ETO 17'nci Meslek Komitesi (Akaryakıtçılar) 2005 yılında kuruldu. 'Harun Karacan, Yavuz Metin, Hamid Yüzügüllü, Özkan Alp, Özgür Alp, Bülent Ünal, İrfan Topaloğlu ve arkadaşları' Yedek Parçacılar Grubundan ayrılarak, 14 yıl önce bu komiteyi kurdular.

DÖRT YILDA
BÜYÜK BAŞARI
17'nci Meslek Komitesi Başkan Harun Karacan önderliğinde 'çok aktif bir çalışma' yürüttü. Bu komite 2005-2009 yılları arasında ETO Başkanlığı yapan Cemalettin Sarar'a yaptıkları muhalefetle öne çıktı.
Adeta 'gölge ETO yönetimi gibi' hareket ettiler. Bunun meyvesini de dört yıl içerisinde aldılar. Komite Başkanı Harun Karacan 2009'da 'ETO Başkanı' seçildi. 2011 yılında 'Türkiye Odalar Borsalar Birliği (TOBB) Yönetim Kuruluna' girdi.

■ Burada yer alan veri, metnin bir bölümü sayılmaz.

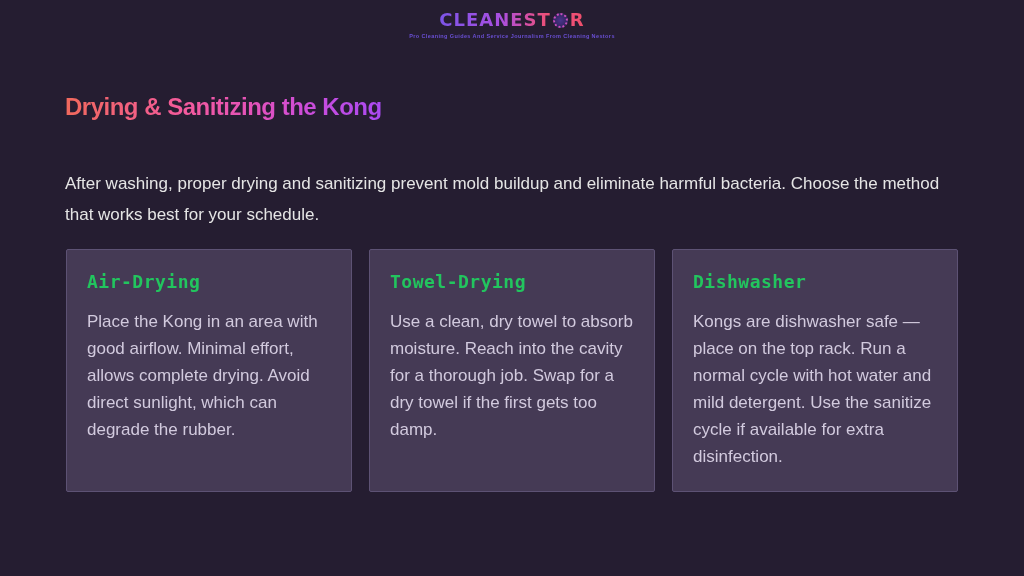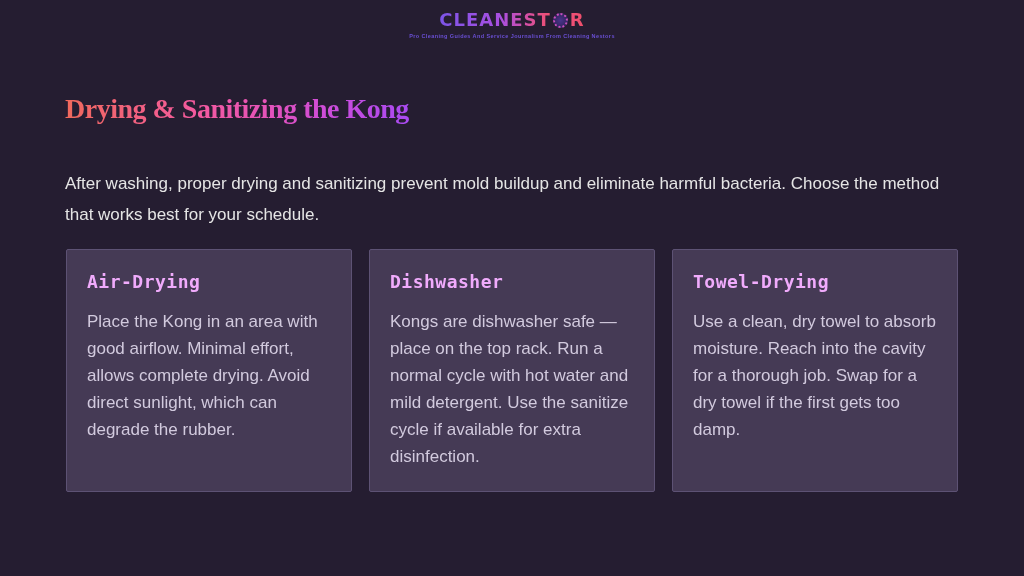--- a/index.html
+++ b/index.html
@@ -61,23 +61,23 @@
     letter-spacing: 0.4px;
     color: #6a4fd4;
     font-weight: bold;
   }
 
   
   .page-title {
     position: absolute;
     left: 65px;
     top: 93px;
-    font-family: Liberation Serif, serif;
+    font-family: Liberation Sans, sans-serif;
     font-weight: bold;
-    font-size: 28px;
+    font-size: 24px;
     letter-spacing: -0.5px;
     background: linear-gradient(90deg, #f0695c 0%, #f45a9e 38%, #e553b8 58%, #cf4dd8 75%, #a94af2 100%);
     -webkit-background-clip: text;
     background-clip: text;
     color: transparent;
     white-space: nowrap;
     text-align: center;
   }
 
   
@@ -106,21 +106,21 @@
     background: #453a55;
     border: 1px solid #5d5274;
     border-radius: 2px;
     padding: 21px 20px;
   }
   .card-title {
     font-family: "DejaVu Sans Mono", "Liberation Mono", monospace;
     font-weight: bold;
     font-size: 18px;
     letter-spacing: 0.5px;
-    color: #f0abfc;
+    color: #22c55e;
     margin-bottom: 13px;
   }
   .card-body {
     font-size: 17px;
     line-height: 27px;
     color: #d2cade;
     margin-top: 16px;
   }
 </style>
 </head>
@@ -140,22 +140,22 @@
   <h1 class="page-title">Drying &amp; Sanitizing the Kong</h1>
 
   <p class="intro">After washing, proper drying and sanitizing prevent mold buildup and eliminate harmful bacteria. Choose the method that works best for your schedule.</p>
 
   <div class="cards">
     <div class="card">
       <div class="card-title">Air-Drying</div>
       <div class="card-body">Place the Kong in an area with good airflow. Minimal effort, allows complete drying. Avoid direct sunlight, which can degrade the rubber.</div>
     </div>
     <div class="card">
+      <div class="card-title">Towel-Drying</div>
+      <div class="card-body">Use a clean, dry towel to absorb moisture. Reach into the cavity for a thorough job. Swap for a dry towel if the first gets too damp.</div>
+    </div>
+    <div class="card">
       <div class="card-title">Dishwasher</div>
       <div class="card-body">Kongs are dishwasher safe — place on the top rack. Run a normal cycle with hot water and mild detergent. Use the sanitize cycle if available for extra disinfection.</div>
-    </div>
-    <div class="card">
-      <div class="card-title">Towel-Drying</div>
-      <div class="card-body">Use a clean, dry towel to absorb moisture. Reach into the cavity for a thorough job. Swap for a dry towel if the first gets too damp.</div>
     </div>
   </div>
 
 </div>
 
 </body></html>

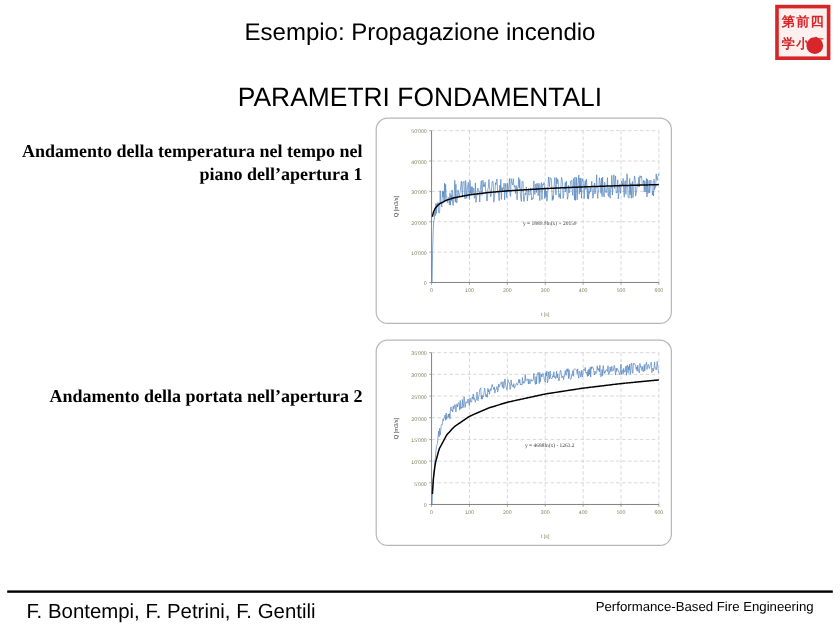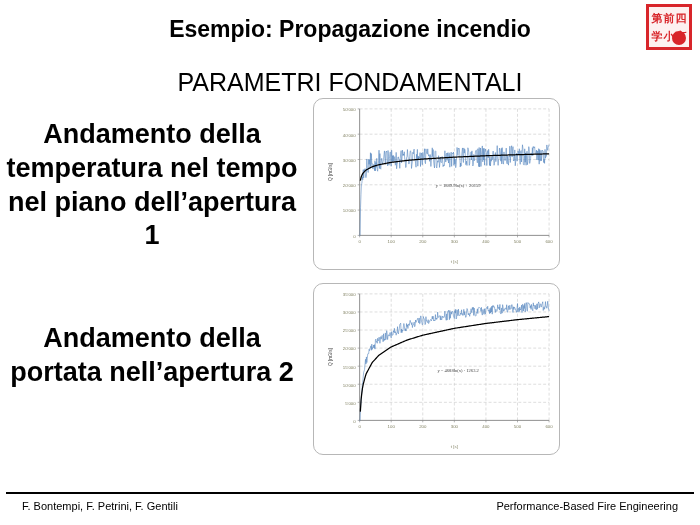--- a/index.html
+++ b/index.html
@@ -8,21 +8,21 @@
     background:#ffffff;
     font-family:"Liberation Sans", sans-serif;
     position:relative;
     overflow:hidden;
   }
 
   
   .slide-title{
     position:absolute; left:0; top:16px; width:700px;
     text-align:center;
-    font-size:23px; font-weight:bold; color:#000;
+    font-size:20px; font-weight:normal; color:#000;
     letter-spacing:0px;
   }
   .seal{
     position:absolute; right:8px; top:4px;
     width:46px;height:46px;
     border:3px solid #d8252a;
     box-sizing:border-box;
     background:#fdf0ef;
     overflow:hidden;
   }
@@ -39,30 +39,30 @@
   }
   .seal .blob{
     position:absolute; right:3px; bottom:2px;
     width:14px;height:14px;border-radius:50%;
     background:#d8252a;
   }
 
   .subtitle{
     position:absolute; left:0; top:68px; width:700px;
     text-align:center;
-    font-size:25px; color:#000;
+    font-size:22px; color:#000;
   }
 
   
   .caption{
     position:absolute;
-    text-align:center;
-    font-size:27px; font-weight:bold; color:#000;
+    text-align:right;
+    font-size:15px; font-weight:bold; color:#000;
     line-height:1.25;
-    width:300px; left:2px;
+    width:300px; left:2px;font-family:Liberation Serif, serif;
   }
   #caption-1{ top:118px; }
   #caption-2{ top:322px; }
 
   
   .chart-frame{
     position:absolute;
     border:1px solid #b7b7b7;
     border-radius:10px;
     background:#ffffff;
@@ -74,21 +74,21 @@
   .plot-wrap{ position:absolute; inset:0; }
   .plot-svg{ display:block; width:100%; height:100%; }
 
   
   .footer-rule{
     position:absolute; left:6px; top:492px; width:688px;
     height:0; border-top:2px solid #000;
   }
   .footer-left{
     position:absolute; left:22px; top:500px;
-    font-size:11px; color:#000;
+    font-size:17px; color:#000;
   }
   .footer-right{
     position:absolute; right:22px; top:500px;
     font-size:11px; color:#000;text-align:right;
   }
 </style>
 </head>
 <body>
 
 <div class="slide-title">Esempio: Propagazione incendio</div>

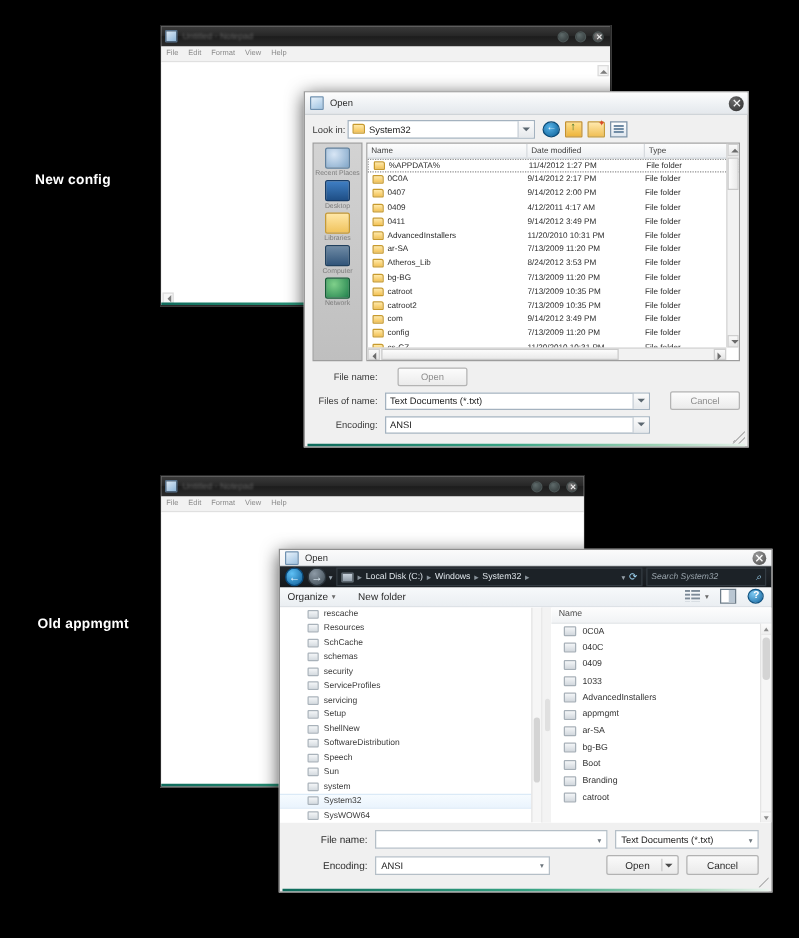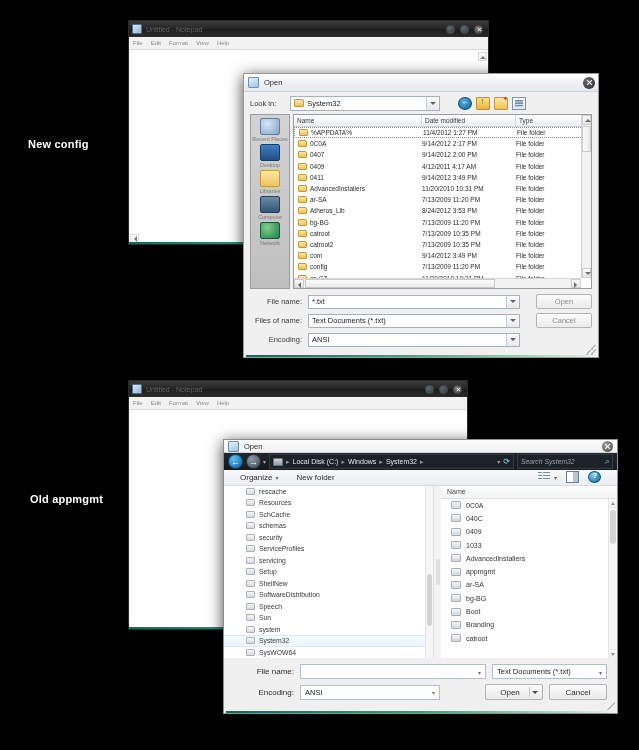--- a/index.html
+++ b/index.html
@@ -144,21 +144,21 @@
   }
   .dn-close::before, .dn-close::after {
     content:""; position:absolute; left:2.5px; top:5.5px;
     width:7px; height:1px; background:#f2f2f2;
   }
   .dn-close::before { transform: rotate(45deg); }
   .dn-close::after { transform: rotate(-45deg); }
 
   .dn-lookin {
     height: 22px; display: flex; align-items: center;
-    padding: 0 6px; gap: 14px;
+    padding: 0 6px; gap: 2px;
   }
   .lbl { font-size: 7.5px; color: #3a3a3a; white-space: nowrap; }
   .combo {
     height: 15px; background: #ffffff;
     border: 1px solid #a4b2bf;
     display: flex; align-items: center;
     font-size: 7.5px; color: #1c1c1c;
     padding-left: 3px; position: relative;
   }
   .combo .arrow {
@@ -373,21 +373,21 @@
     background: #1c2227; border: 1px solid #333b42;
     display: flex; align-items: center; justify-content: space-between;
     padding: 0 3px; flex: 0 0 auto;
   }
   .searchbox span { font-size: 6.8px; color: #98a3ab; font-style: italic; }
   .searchbox .mag { color:#9fd7f5; font-size:8px; }
 
   .do-toolbar {
     height: 20px; background: linear-gradient(180deg,#f7f9fb,#eaeef2);
     border-bottom: 1px solid #d8dde2;
-    display: flex; align-items: center; padding: 0 16px; gap: 18px;
+    display: flex; align-items: center; padding: 0 6px; gap: 18px;
   }
   .do-tb-item { font-size: 8px; color: #2b2b2b; display:flex; align-items:center; gap:3px; }
   .do-tb-item .caret { font-size:6px; color:#6a6a6a; }
   .do-tb-right { margin-left: auto; display: flex; align-items: center; gap: 9px; }
   .tb-ico { width: 13px; height: 12px; position: relative; }
   .tb-views::before {
     content:""; position:absolute; left:0; top:1px; width:4px; height:9px;
     background: linear-gradient(#7d8b98 1.5px, transparent 1.5px) 0 0/100% 3px repeat-y;
   }
   .tb-views::after {
@@ -728,26 +728,20 @@
           <div class="hb l"></div>
           <div class="hthumb"></div>
           <div class="hb r"></div>
         </div>
       </div>
     </div>
 
     <div class="dn-fields">
       <div class="field-row">
         <div class="lbl">File name:</div>
-        <div class="combo">
-          <span>*.txt</span>
-          <div class="arrow">
-              <i></i>
-            </div>
-        </div>
         <div class="btn">Open</div>
       </div>
       <div class="field-row">
         <div class="lbl">Files of name:</div>
         <div class="combo">
           <span>Text Documents (*.txt)</span>
           <div class="arrow">
               <i></i>
             </div>
         </div>

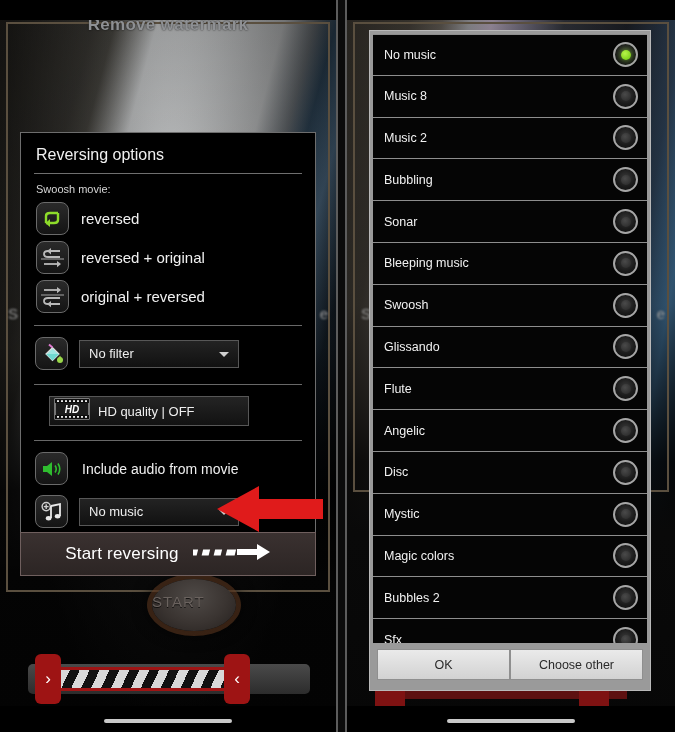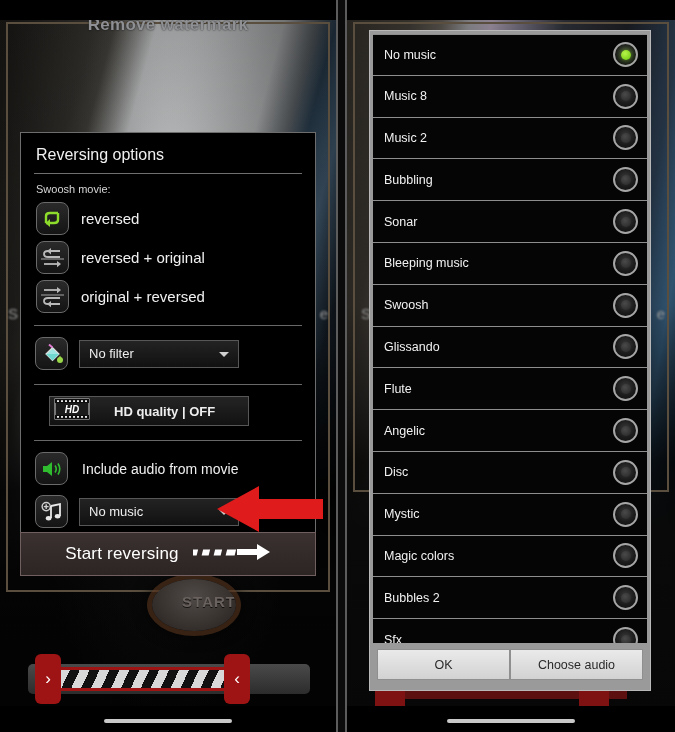--- a/index.html
+++ b/index.html
@@ -76,21 +76,21 @@
     position: absolute; z-index: 4;
     left: 152px; top: 579px;
     width: 84px; height: 52px;
     border-radius: 50%;
     background: radial-gradient(ellipse at 50% 35%, #4f4a47 0%, #3a3431 55%, #241f1d 100%);
     box-shadow: 0 0 0 5px rgba(120,70,40,.45), 0 0 14px 6px rgba(0,0,0,.6);
     overflow: hidden;
   }
   .start-knob span {
     position: absolute; left: 0; right: 0; top: 14px;
-    text-align: right; font-size: 15px; font-weight: bold;
+    text-align: left; font-size: 15px; font-weight: normal;
     color: #6a625e; letter-spacing: 1px;
     text-shadow: 0 1px 0 rgba(0,0,0,.7);
   }
   .film-frame {
     position: absolute; z-index: 2;
     left: 6px; top: 22px; right: 6px; height: 570px;
     border: 2px solid #5a4f3f;
     background: transparent;
   }
 
@@ -154,21 +154,21 @@
     border-right: 5px solid transparent;
     border-top: 5px solid #cfcfcf;
   }
   .hd-box {
     margin-left: 11px;
     width: 162px; height: 30px;
     background: linear-gradient(to bottom, #242424, #121212);
     border: 1px solid #575757;
     display: flex; align-items: center;
   }
-  .hd-txt { font-size: 13px; color: #eee; padding-left: 24px; font-weight: bold; }
+  .hd-txt { font-size: 13px; color: #eee; padding-left: 8px; }
   .audio-label { font-size: 14px; color: #f0f0f0; margin-left: 14px; }
 
   .start-btn {
     position: absolute; z-index: 11;
     left: 20px; top: 532px; width: 296px; height: 44px;
     background: linear-gradient(to bottom, #3a3130, #2c2524);
     border: 1px solid #6f5f5e;
     display: flex; align-items: center; justify-content: center;
   }
   .start-btn-label {
@@ -575,21 +575,21 @@
           </div>
           <div class="m-row">
             <span class="m-name">Sfx</span>
             <span class="radio">
               <i></i>
             </span>
           </div>
         </div>
       <div class="picker-buttons">
         <div class="pbtn">OK</div>
-        <div class="pbtn">Choose audio</div>
+        <div class="pbtn">Choose other</div>
       </div>
     </div>
 
     <div class="status-bar"></div>
     <div class="nav-bar">
       <div class="nav-pill"></div>
     </div>
   </div>
 
 </div>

2014 yılında AK Parti'den 'Eskişehir Büyükşehir Belediye Başkan adayı' oldu. Az bir oy farkıyla seçimi kaybetti. 1 Kasım 2015 seçimlerinde Eskişehir Milletvekili seçildi.
Karacan adaylığı sırasında 'yarattığı pozitif enerjiyle' AK Parti'nin Eskişehir'de birinci parti olmasını sağladı. MKYK'ya girdi. Genel Başkan Yardımcılığı görevinde de bulundu. 24 Haziran 2018 seçimlerinde ikinci defa Eskişehir milletvekilliğine seçildi. Karacan şu anda AK Parti MKYK Üyesi olarak görevini sürdürüyor.
ALP-ÖZKAN-METİN
Komitenin Kurucu Üyelerinden Özkan Alp 2009'da AK Parti'den Beylikova Belediye Başkanı seçildi. 2014'de tekrar bu göreve seçildi. 17'nci Meslek Komitesi kurucularından Hamid Yüzügüllü de 30 Mart 2014 seçimlerinde AK Parti'den Sivrihisar Belediye Başkanı seçildi. Aynı komitenin kurucularından Yavuz Metin'de 2009 ve 2014 seçimlerinde CHP'den Odunpazarı Belediye Meclis Üyesi seçildi. Bu üç isimde 31 Mart yerel seçimlerinde yine aday oldular. Özkan Alp üçüncü, Hamid Yüzügüllü ikinci defa belediye başkanlıklarına seçildiler. Her ikisi de 'yaptıkları hizmetlerden dolayı girdikleri seçimi çok rahat' kazandı. Yavuz Metin'de 'üçüncü defa Odunpazarı Belediye Meclis Üyeliğine' seçildi. ETO 17'nci Meslek Komitesi kurulduğu günden bugüne bir AK Parti Genel Başkan Yardımcısı, bir AK Parti MKYK Üyesi, bir milletvekili, iki belediye başkanı, bir ETO Başkanı ve bir belediye meclis üyesi çıkararak büyük başarıya imza attı. Bu başarıda Komite üyelerinin uyumlu çalışması ve birlikte hareket etmeleri büyük rol oynadı. Komitenin kurucuları olan dört isim (Karacan-Alp-Yüzügüllü-Metin) '31 Mart yerel seçimlerinden sonra da siyasette yola devam' dediler. 14 yıl önce kurulan 17'nci Meslek Komitesi'nin siyasette elde ettiği bu büyük başarıyla diğer komite ve örgütlere örnek oldu.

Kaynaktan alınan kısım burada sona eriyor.